ElasticSearch RealTime Rivers With MSSQL Server

MindingData
4 min readFeb 8, 2015

--

In my day to day job, the biggest headache I have on my hands is how to index large amounts of data into ElasticSearch in real time. For the most part, we use MongoDB at work which allows us to use MongoDB’s “oplog” to read transactions as they happen. The Oplog or “operation log” is basically a table that works like a transaction log in the database. You can essentially “tail” this table with no timeout, and it allows you to “Wait” for records to be inserted. More or less long polling a queue.

In MSSQL, we have no such luxury. Although we aren’t going to be moving to MSSQL anytime soon (Postgres seems to be the preferred option), I’ve worked with MSSQL for most of my programming life, so I wanted to work out what options I would have should I/we ever decide to go down that route.

Existing Solutions

Off the shelf rivers for MSSQL -> ElasticSearch are crap. Period. There is a “JDBC River” plugin for elasticsearch floating around, but….
1. ElasticSearch River Plugins are deprecated (Or going to be deprecated).
2. They simply run a SELECT * on a timed interval to move data to elasticsearch. That’s not realtime!

Onward and Upward

Database Triggers seemed like the defacto choice for doing something in real time. The main problem is that the trigger has to be fast. A trigger is part of the transaction so the trigger itself certainly can’t be calling ElasticSearch (Although… not going to lie… I did have a quick search on how to make HTTP requests from Transact SQL).

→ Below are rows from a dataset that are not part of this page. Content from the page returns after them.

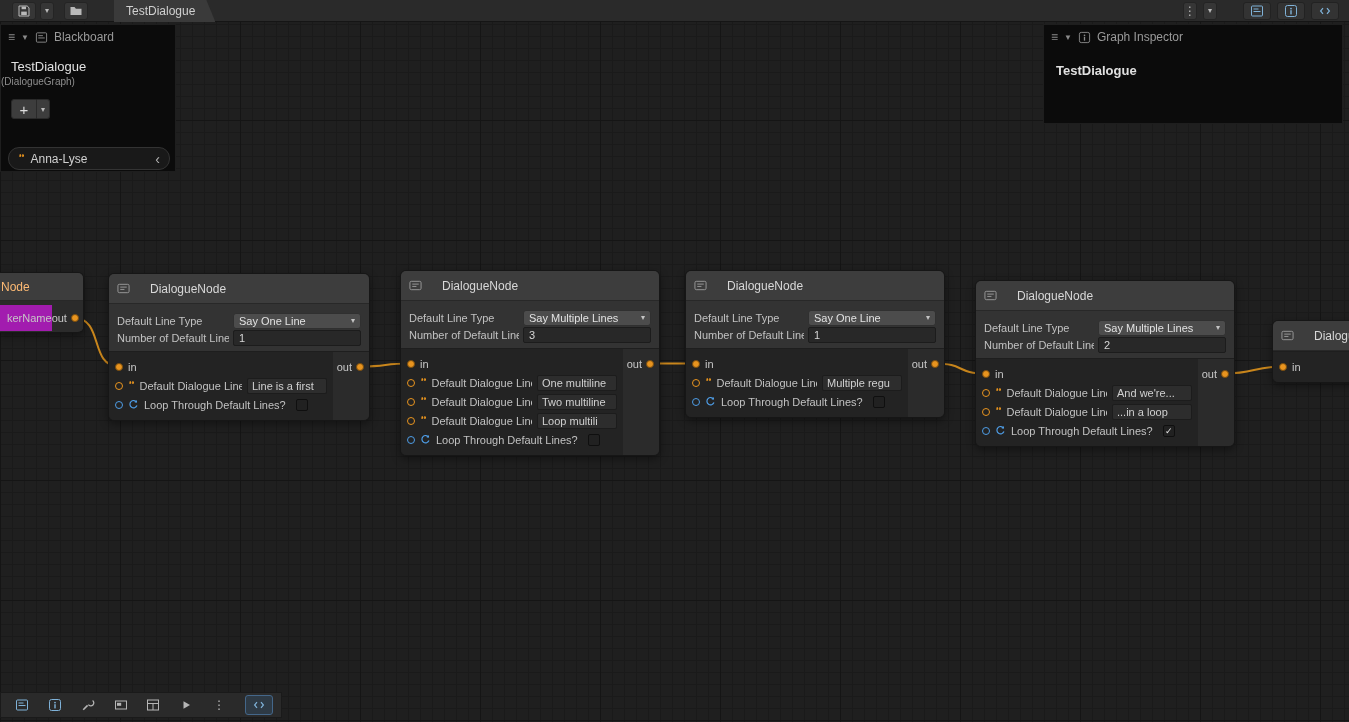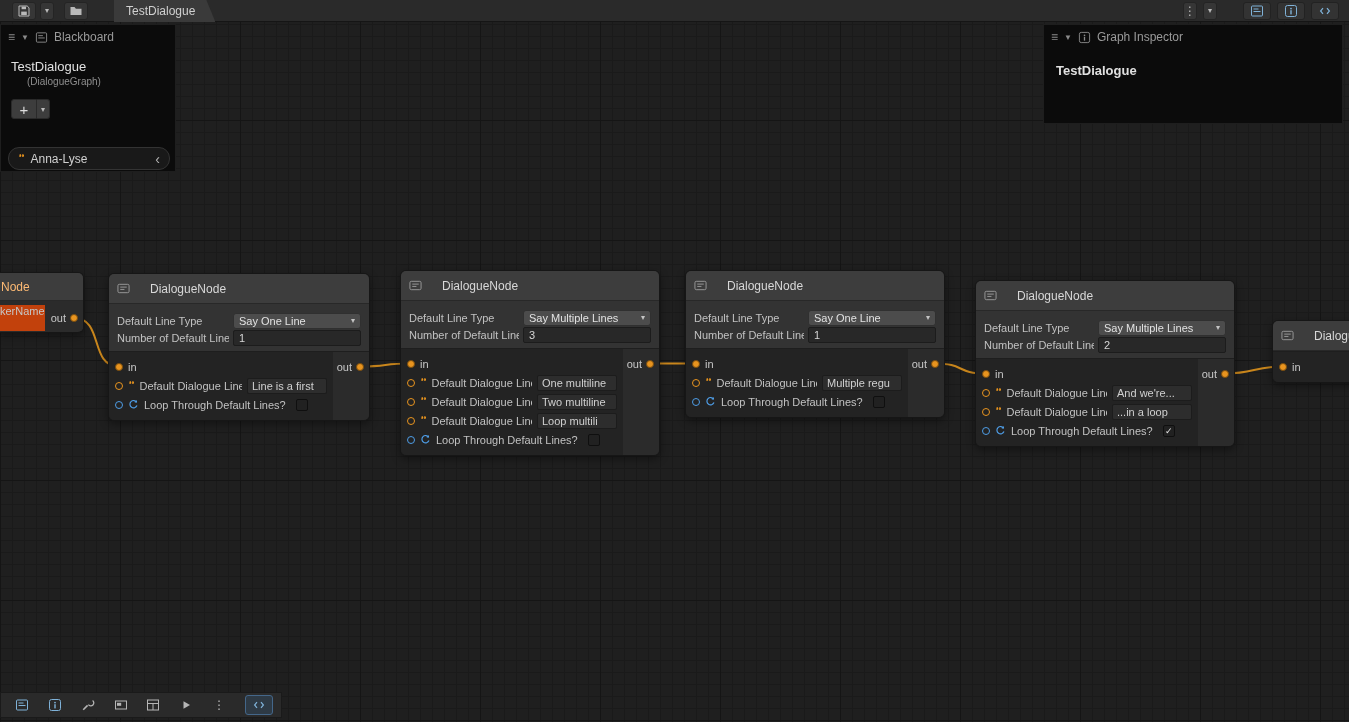--- a/index.html
+++ b/index.html
@@ -38,21 +38,21 @@
   .tb-right .group-gap{width:14px}
   .glyph{font-size:12px;color:#b9b9b9;line-height:1}
 
   
   .panel{position:absolute;background:#0b0b0b;border:1px solid #1e1e1e;z-index:10;color:#c8c8c8}
   .panel-header{height:24px;display:flex;align-items:center;gap:6px;padding:0 7px;font-size:12px;color:#9a9a9a}
   .panel-header .glyph{color:#8a8a8a}
   .tri{font-size:8px;color:#8a8a8a}
   #blackboard{left:0;top:24px;width:176px;height:148px}
   .bb-title{margin:10px 0 0 10px;font-size:13px;color:#e0e0e0}
-  .bb-subtitle{margin:2px 0 0 26px;font-size:10px;color:#8f8f8f}
+  .bb-subtitle{margin:2px 0 0 0;font-size:10px;color:#8f8f8f}
   .bb-addrow{display:flex;margin:12px 0 0 10px}
   .bb-add{width:26px;height:20px;background:#3d3d3d;border:1px solid #2a2a2a;border-radius:3px 0 0 3px;color:#ddd;font-size:15px;display:flex;align-items:center;justify-content:center}
   .bb-add-arrow{width:13px;height:20px;background:#3d3d3d;border:1px solid #2a2a2a;border-left:none;border-radius:0 3px 3px 0;color:#bbb;font-size:8px;display:flex;align-items:center;justify-content:center}
   .bb-field{position:absolute;left:7px;top:122px;width:162px;height:23px;border-radius:11px;background:#191919;border:1px solid #333;display:flex;align-items:center;gap:6px;padding:0 9px;font-size:12px;color:#d0d0d0}
   .bb-field .chev{margin-left:auto;color:#b5b5b5;font-size:14px;line-height:1}
   #graph-inspector{left:1043px;top:24px;width:300px;height:100px}
   .gi-title{margin:14px 0 0 12px;font-size:13px;font-weight:bold;color:#e0e0e0}
 
   
   .quote-ic{color:var(--accent);font-weight:bold;font-style:italic;font-size:13px;line-height:8px;height:9px;overflow:hidden;flex:none}
@@ -79,21 +79,21 @@
   .dot.ring.loop{border-color:var(--loop-blue)}
   .port-label{color:#c8c8c8;white-space:nowrap}
   .row-label{color:#c2c2c2;white-space:nowrap;overflow:hidden;flex:0 1 auto;min-width:0}
   .line-field{margin-left:auto;width:80px;height:16px;background:#2d2d2d;border:1px solid #1c1c1c;border-radius:2px;padding:0 4px;color:#d0d0d0;white-space:nowrap;overflow:hidden;flex:none;line-height:14px}
   .checkbox{width:12px;height:12px;margin-left:5px;background:#212121;border:1px solid #0f0f0f;border-radius:2px;display:flex;align-items:center;justify-content:center;color:#e6e6e6;font-size:9px;flex:none}
 
   
   .pnode{position:absolute;left:-1px;top:272px;width:85px;height:61px;background:#2b2b2b;border:1px solid #161616;border-left:none;border-radius:0 6px 6px 0;overflow:hidden;font-size:11px;color:#c8c8c8;box-shadow:0 3px 8px rgba(0,0,0,.4)}
   .pnode-title{height:28px;background:#3d3d3d;border-bottom:1px solid #282828;display:flex;align-items:center;padding-left:2px;font-size:12px;color:#fdba74}
   .pnode-row{display:flex;margin-top:4px;height:26px}
-  .pnode-cell-left{flex:1;background:#c2410c;display:flex;padding-left:1px;color:#c6c6c6}
+  .pnode-cell-left{flex:1;background:#a21caf;display:flex;align-items:center;padding-left:8px;color:#c6c6c6}
   .pnode-cell-right{width:38px;background:#2b2b2b;display:flex;align-items:center;justify-content:flex-end;gap:4px;padding-right:5px;color:#c6c6c6}
 
   
   .bottombar{position:absolute;left:0;top:692px;width:282px;height:26px;background:#2a2a2a;border:1px solid #1a1a1a;z-index:20;display:flex;align-items:center;gap:7px;padding:0 8px}
   .bb-btn{width:26px;height:20px;display:flex;align-items:center;justify-content:center;color:#b5b5b5;border-radius:3px}
   .bb-btn.blue{color:var(--icon-blue)}
   .bb-btn.boxed{border:1px solid #44678a;background:#2e3a45;margin-left:6px;width:28px}
   .bb-btn svg{display:block}
 </style>
 </head>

Quickly the solution became somewhat clear.

My thought process for how it would work was…
1. An edit to a table fires a trigger.
2. That trigger writes to a queue/table.
3. An outside application/service reads from that queue/table and fires the data to ElasticSearch.

The problem with the trigger writing to a table, and then an outside application reading this table was mostly speed. If multiple tables are being edited, are they all going to be writing to the same “river table”, if so locks are going to occur and grind everything down. As for the application reading, it’s going to have to poll continuously. I did find some nifty examples of using tables as queues, but it seemed somewhat backward to work things like this.

Enter Service Broker

The Service Broker feature of MSSQL was extremely foreign to me. Infact, it was by chance that I had heard about it a week prior by a colleague. Service broker allows messages and queues between instances of MSSQL server. Luckily, that’s exactly what we needed (Well… We needed queuing functionality). What if the trigger from our table, could write a message to this queue? Since service broker is so close to the metal of the DB, it should be fast right? Then our outside application can read from this queue and flick it onto ElasticSearch! Woo! Now we’re onto something.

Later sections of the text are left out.